These studies were conducted prior to use of formula supplemented with long-chain polyunsaturated fatty acids (LCPUFA), which had been added to infant formula with the goal of improving neurocognitive outcomes. However, a recent Cochrane meta-analysis concluded that most well-conducted randomized trials showed no benefit of LCPUFA versus control formula on visual acuity or neurodevelopment among term infants.34 These findings make it unlikely that LCPUFA-supplemented formula would reduce the differences in outcomes between children in intervention and control groups in these studies.
SIDS
Case-control studies suggest that formula feeding is associated with a 1.6-(95% CI, 1.2–2.3)1 to 2.1-fold (95% CI, 1.7–2.7)35 increased odds of SIDS compared with breastfeeding. These associations persisted after adjustment for sleeping position, maternal smoking, and socioeconomic status. In reviewing the evidence, the American Academy of Pediatrics Task Force on Sudden Infant Death Syndrome concluded that factors associated with breastfeeding, but not breastfeeding per se, were associated with a lower incidence of SIDS.36
Infant Mortality
After adjusting for maternal age, education, smoking status, infant race, gender, birth weight, congenital malformation, birth order, plurality, and Women, Infants and Children Nutrition Program status, formula feeding is associated with a 1.3-fold (95% CI, 1.1–1.5) higher risk of infant mortality in the United States compared with ever breastfeeding.37 In a subgroup analysis, the association was limited to SIDS and injury-related death.

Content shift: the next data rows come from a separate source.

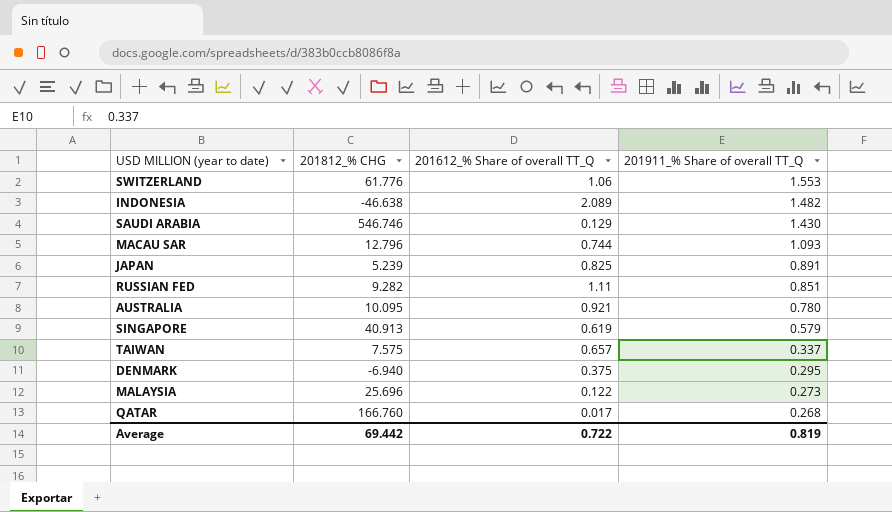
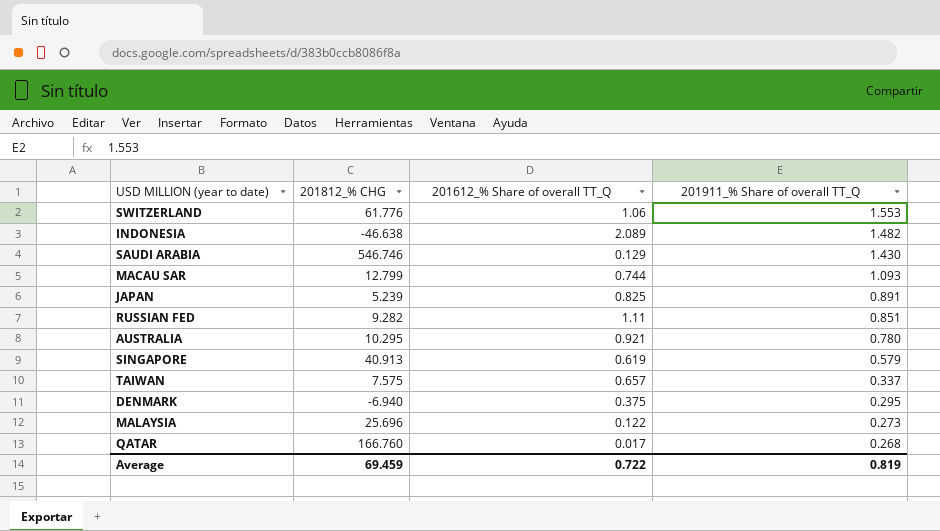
MACAU SAR | 201812_% CHG: 12.796 -> 12.799
AUSTRALIA | 201812_% CHG: 10.095 -> 10.295
Average | 201812_% CHG: 69.442 -> 69.459

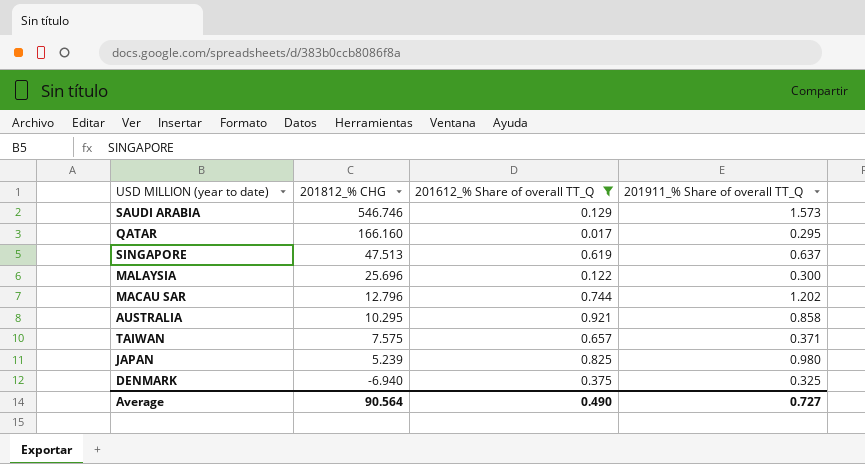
filter: none -> 201612_% Share of overall TT_Q <= 0.921
row order: 201911_% Share of overall TT_Q descending -> 201812_% CHG descending
SAUDI ARABIA | 201911_% Share of overall TT_Q: 1.430 -> 1.573
QATAR | 201812_% CHG: 166.760 -> 166.160
QATAR | 201911_% Share of overall TT_Q: 0.268 -> 0.295
SINGAPORE | 201812_% CHG: 40.913 -> 47.513
SINGAPORE | 201911_% Share of overall TT_Q: 0.579 -> 0.637
MALAYSIA | 201911_% Share of overall TT_Q: 0.273 -> 0.300
MACAU SAR | 201812_% CHG: 12.799 -> 12.796
MACAU SAR | 201911_% Share of overall TT_Q: 1.093 -> 1.202
AUSTRALIA | 201911_% Share of overall TT_Q: 0.780 -> 0.858
TAIWAN | 201911_% Share of overall TT_Q: 0.337 -> 0.371
JAPAN | 201911_% Share of overall TT_Q: 0.891 -> 0.980
DENMARK | 201911_% Share of overall TT_Q: 0.295 -> 0.325
Average | 201812_% CHG: 69.459 -> 90.564
Average | 201612_% Share of overall TT_Q: 0.722 -> 0.490
Average | 201911_% Share of overall TT_Q: 0.819 -> 0.727

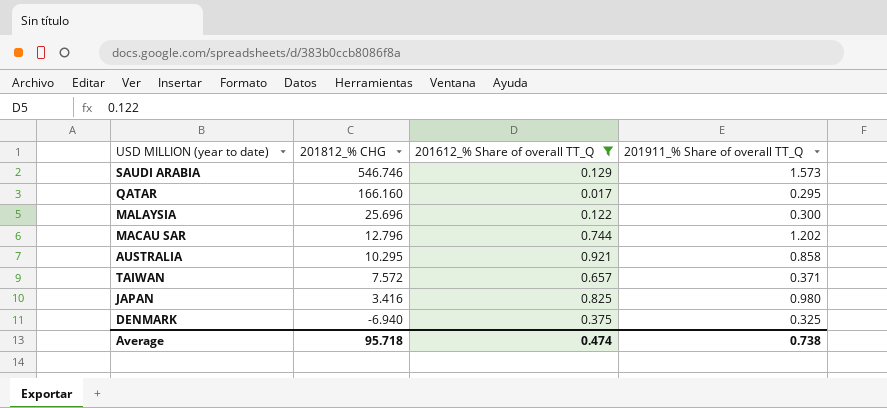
row SINGAPORE: 47.513 | 0.619 | 0.637 -> none
TAIWAN | 201812_% CHG: 7.575 -> 7.572
JAPAN | 201812_% CHG: 5.239 -> 3.416
Average | 201812_% CHG: 90.564 -> 95.718
Average | 201612_% Share of overall TT_Q: 0.490 -> 0.474
Average | 201911_% Share of overall TT_Q: 0.727 -> 0.738

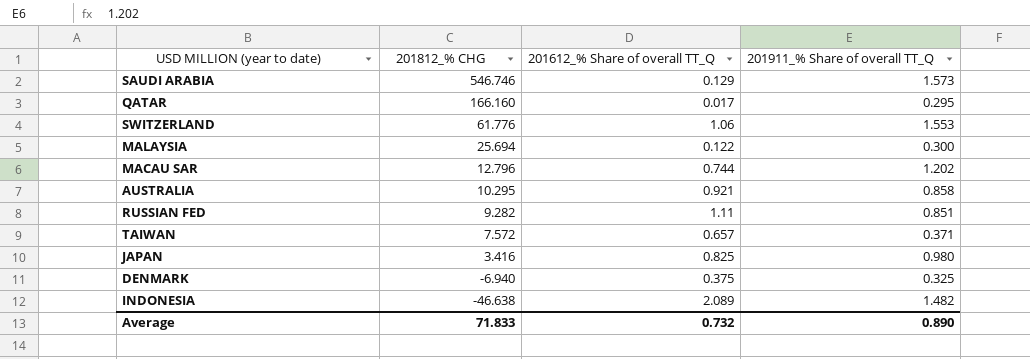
filter: 201612_% Share of overall TT_Q <= 0.921 -> none
MALAYSIA | 201812_% CHG: 25.696 -> 25.694
Average | 201812_% CHG: 95.718 -> 71.833
Average | 201612_% Share of overall TT_Q: 0.474 -> 0.732
Average | 201911_% Share of overall TT_Q: 0.738 -> 0.890

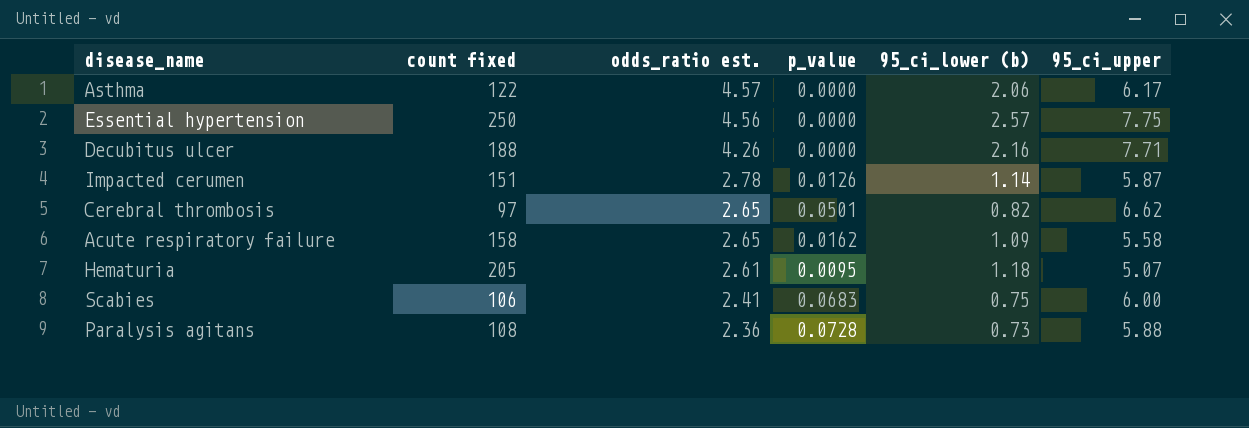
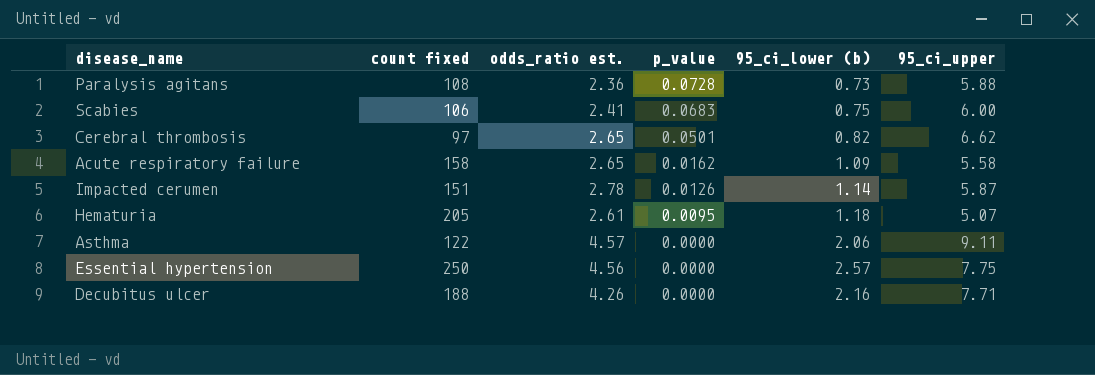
row order: odds_ratio est. descending -> p_value descending
Asthma | 95_ci_upper: 6.17 -> 9.11

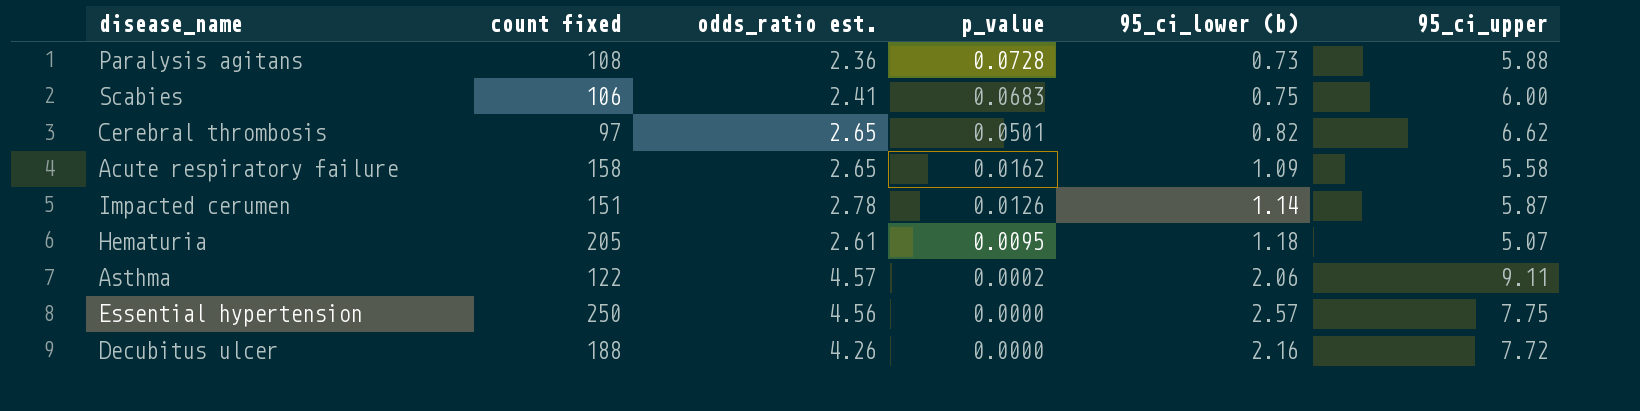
Asthma | p_value: 0.0000 -> 0.0002
Decubitus ulcer | 95_ci_upper: 7.71 -> 7.72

Role of Exclusive Breastfeeding in Infant Health Outcomes
Early feeding plays a central role in development and maturation of the infant immune system. Compared with human milk-fed infants, formulafed infants have higher pH stools and greater colonization with pathogenic bacteria, including E coli, Clostridium difficile, and Bacteroides fragilis.38 Bioactive factors in human milk appear to facilitate the more favorable gut colonization in breastfed infants. These oligosaccharides, cytokines, and immunoglobulins regulate gut colonization and development of gut-associated lymphoid tissue and govern differentiation of T cells that play a role in host defense and tolerance.39 Formula-fed infants also have a smaller thymus than breastfed infants.40 These differences in immune system differentiation may underlie the higher incidence of allergic disease observed in formula-fed children. Not breastfeeding may also affect disease risk through exposure to foreign antigens in formula.
Asthma
Multiple studies have examined the association between infant feeding and development of asthma, with mixed results. In a meta-analysis, Ip and colleagues1 found a 1.7-fold risk (95% CI, 1.2–2.3) of developing asthma among formula-fed children with a positive family history of asthma or atopy and a 1.4-fold risk (95% CI, 1.1–1.7) among those without a family history, compared with those who were breastfed for 3 months or more. Gdalevich and associates41 compared less than 3 months of exclusive breastfeeding with greater than or equal to 3 months of exclusive breastfeeding and found a 1.9-fold risk (95% CI, 1.3–2.9) among those with a family history of asthma or atopy.
Atopic Dermatitis
Infants with a family history of atopy who were exclusively breastfed for less than 3 months have a 1.7-fold risk of atopic dermatitis (95% CI, 1.1–2.4) compared with infants who are exclusively breastfed.42 Similar findings were reported in the PROBIT randomized trial of breastfeeding support,17 where infants who delivered in control hospitals were 1.9 times as likely (95% CI, 1.1–3.2) to develop atopic dermatitis as those who delivered in breastfeeding support intervention hospitals.
Type 1 Diabetes
Epidemiologic studies have reported an association between exposure to cow’s milk antigen and development of type 1 diabetes, although results have been mixed.43 Less than 3 months of breastfeeding has been associated with a 1.2- (95% CI, 1.1–1.4)44 to 1.4-fold (95% CI, 1.2–1.5)45 increased risk of developing type 1 diabetes compared with more than 3 months of breastfeeding. There is some evidence that differential recall between cases and controls may have biased results.44 A randomized, controlled trial is currently underway to test whether cow’s milk formula increases development of islet-cell antibodies. Infants at high risk of type 1 diabetes have been randomized to supplementation with hydrolysated formula versus cow’s milk formula. In a pilot study,46 exposure to cow’s milk-based formula was associated with higher prevalence of islet cell auto-antibodies, providing tentative evidence for a causal association between cow’s milk exposure and type 1 diabetes.
Childhood Cancer
Several studies have examined associations between formula feeding and childhood leukemia based on the hypothesis that immunoreactive factors in breast milk may prevent viral infections implicated in the leukemia pathogenesis.47 Two meta-analyses1,48 found a 1.3-fold higher risk of acute lymphoblastic leukemia (95% CI, 1.1–1.4) among formula-fed children compared with children who were breastfed less than 6 months. Kwan and colleagues48 also found a 1.2-fold higher risk of acute myeloid leukemia (95% CI, 1.0–1.4) among formula-fed infants compared with infants breastfed more than 6 months.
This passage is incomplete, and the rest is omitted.